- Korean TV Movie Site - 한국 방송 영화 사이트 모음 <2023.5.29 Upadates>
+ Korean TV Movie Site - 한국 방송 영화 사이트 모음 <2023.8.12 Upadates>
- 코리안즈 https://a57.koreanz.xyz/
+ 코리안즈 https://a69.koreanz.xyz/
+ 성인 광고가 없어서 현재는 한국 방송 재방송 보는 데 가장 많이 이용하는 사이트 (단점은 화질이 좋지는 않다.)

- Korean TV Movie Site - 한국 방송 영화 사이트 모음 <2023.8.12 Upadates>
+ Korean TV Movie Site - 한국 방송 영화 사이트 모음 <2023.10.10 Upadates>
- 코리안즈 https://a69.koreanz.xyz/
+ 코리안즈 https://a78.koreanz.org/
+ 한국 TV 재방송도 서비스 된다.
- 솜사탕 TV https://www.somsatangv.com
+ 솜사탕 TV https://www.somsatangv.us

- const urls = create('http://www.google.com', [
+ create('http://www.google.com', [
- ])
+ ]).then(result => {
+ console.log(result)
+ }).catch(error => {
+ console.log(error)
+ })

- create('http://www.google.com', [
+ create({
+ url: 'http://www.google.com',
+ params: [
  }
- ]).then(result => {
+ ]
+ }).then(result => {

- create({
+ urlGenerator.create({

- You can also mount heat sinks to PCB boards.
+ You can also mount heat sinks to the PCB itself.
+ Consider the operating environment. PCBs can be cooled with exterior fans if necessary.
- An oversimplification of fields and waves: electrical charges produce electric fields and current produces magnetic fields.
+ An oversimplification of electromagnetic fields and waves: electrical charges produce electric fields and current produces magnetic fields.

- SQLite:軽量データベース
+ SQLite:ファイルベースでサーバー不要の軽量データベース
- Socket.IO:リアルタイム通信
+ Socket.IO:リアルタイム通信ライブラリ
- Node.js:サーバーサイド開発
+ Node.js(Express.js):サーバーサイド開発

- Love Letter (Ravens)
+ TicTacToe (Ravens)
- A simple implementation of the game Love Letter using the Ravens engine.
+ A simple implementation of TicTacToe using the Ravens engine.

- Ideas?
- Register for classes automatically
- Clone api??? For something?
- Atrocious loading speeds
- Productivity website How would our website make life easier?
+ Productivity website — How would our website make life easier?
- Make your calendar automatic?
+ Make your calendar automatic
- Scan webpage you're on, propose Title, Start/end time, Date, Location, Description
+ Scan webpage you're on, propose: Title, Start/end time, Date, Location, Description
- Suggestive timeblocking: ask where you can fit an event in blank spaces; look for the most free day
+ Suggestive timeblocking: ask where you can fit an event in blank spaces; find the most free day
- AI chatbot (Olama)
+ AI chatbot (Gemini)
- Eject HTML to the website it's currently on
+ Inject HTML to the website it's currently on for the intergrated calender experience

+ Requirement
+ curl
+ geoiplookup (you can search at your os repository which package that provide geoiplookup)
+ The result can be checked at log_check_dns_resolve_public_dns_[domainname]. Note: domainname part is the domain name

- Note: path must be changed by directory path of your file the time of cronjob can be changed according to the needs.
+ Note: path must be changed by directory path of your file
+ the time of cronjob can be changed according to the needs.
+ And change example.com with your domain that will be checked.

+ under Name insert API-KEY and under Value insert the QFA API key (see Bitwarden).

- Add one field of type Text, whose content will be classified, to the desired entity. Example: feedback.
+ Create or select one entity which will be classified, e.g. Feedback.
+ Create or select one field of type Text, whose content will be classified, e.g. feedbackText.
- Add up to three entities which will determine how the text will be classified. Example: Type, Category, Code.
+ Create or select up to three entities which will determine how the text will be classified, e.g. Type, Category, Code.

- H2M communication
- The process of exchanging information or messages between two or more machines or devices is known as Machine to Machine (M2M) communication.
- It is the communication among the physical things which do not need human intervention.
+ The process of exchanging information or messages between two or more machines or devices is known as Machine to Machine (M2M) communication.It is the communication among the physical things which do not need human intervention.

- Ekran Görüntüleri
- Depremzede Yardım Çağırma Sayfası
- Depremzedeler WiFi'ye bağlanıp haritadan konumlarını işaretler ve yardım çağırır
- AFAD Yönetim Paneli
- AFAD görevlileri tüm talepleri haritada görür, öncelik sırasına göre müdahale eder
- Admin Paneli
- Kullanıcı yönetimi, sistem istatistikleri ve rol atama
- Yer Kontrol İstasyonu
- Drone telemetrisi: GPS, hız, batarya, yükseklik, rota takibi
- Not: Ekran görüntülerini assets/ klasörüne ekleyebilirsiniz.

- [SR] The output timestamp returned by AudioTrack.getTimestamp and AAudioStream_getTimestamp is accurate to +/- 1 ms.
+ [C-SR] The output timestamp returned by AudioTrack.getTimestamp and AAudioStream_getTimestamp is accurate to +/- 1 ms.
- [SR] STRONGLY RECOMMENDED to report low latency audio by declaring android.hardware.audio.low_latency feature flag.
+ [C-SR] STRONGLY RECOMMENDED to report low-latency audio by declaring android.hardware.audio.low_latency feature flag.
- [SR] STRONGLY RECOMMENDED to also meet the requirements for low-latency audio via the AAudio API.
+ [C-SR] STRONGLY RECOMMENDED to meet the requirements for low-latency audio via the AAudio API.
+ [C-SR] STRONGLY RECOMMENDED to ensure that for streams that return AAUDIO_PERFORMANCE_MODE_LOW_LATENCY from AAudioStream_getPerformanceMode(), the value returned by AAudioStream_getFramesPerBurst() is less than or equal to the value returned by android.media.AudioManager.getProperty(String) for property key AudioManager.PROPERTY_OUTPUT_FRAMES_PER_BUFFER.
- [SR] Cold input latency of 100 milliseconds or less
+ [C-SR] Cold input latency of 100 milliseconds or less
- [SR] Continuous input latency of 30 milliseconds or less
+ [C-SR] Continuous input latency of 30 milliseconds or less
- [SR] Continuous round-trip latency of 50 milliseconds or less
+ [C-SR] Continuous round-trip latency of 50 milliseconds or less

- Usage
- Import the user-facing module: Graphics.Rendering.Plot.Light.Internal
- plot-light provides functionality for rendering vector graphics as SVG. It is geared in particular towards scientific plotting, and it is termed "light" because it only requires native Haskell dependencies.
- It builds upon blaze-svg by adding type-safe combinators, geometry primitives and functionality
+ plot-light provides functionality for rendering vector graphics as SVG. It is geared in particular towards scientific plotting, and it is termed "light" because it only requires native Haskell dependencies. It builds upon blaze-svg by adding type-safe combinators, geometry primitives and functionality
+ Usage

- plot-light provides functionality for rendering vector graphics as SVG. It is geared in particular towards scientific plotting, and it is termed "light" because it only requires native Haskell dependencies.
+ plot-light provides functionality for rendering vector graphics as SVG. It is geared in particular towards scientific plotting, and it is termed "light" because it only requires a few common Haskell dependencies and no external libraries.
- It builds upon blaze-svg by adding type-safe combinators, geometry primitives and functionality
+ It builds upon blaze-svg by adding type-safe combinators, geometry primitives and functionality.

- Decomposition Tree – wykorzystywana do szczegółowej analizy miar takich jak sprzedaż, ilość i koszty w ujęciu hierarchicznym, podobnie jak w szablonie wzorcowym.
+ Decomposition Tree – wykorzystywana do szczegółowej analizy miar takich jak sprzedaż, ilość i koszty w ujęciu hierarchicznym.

# [Instructions for the task]
Write down exactly the span of lines above from the one containing "RECOMMENDED to meet" to the one containing "[C-SR] Continuous input", both ends included.

# [Solved exercise]
+ [C-SR] STRONGLY RECOMMENDED to meet the requirements for low-latency audio via the AAudio API.
+ [C-SR] STRONGLY RECOMMENDED to ensure that for streams that return AAUDIO_PERFORMANCE_MODE_LOW_LATENCY from AAudioStream_getPerformanceMode(), the value returned by AAudioStream_getFramesPerBurst() is less than or equal to the value returned by android.media.AudioManager.getProperty(String) for property key AudioManager.PROPERTY_OUTPUT_FRAMES_PER_BUFFER.
- [SR] Cold input latency of 100 milliseconds or less
+ [C-SR] Cold input latency of 100 milliseconds or less
- [SR] Continuous input latency of 30 milliseconds or less
+ [C-SR] Continuous input latency of 30 milliseconds or less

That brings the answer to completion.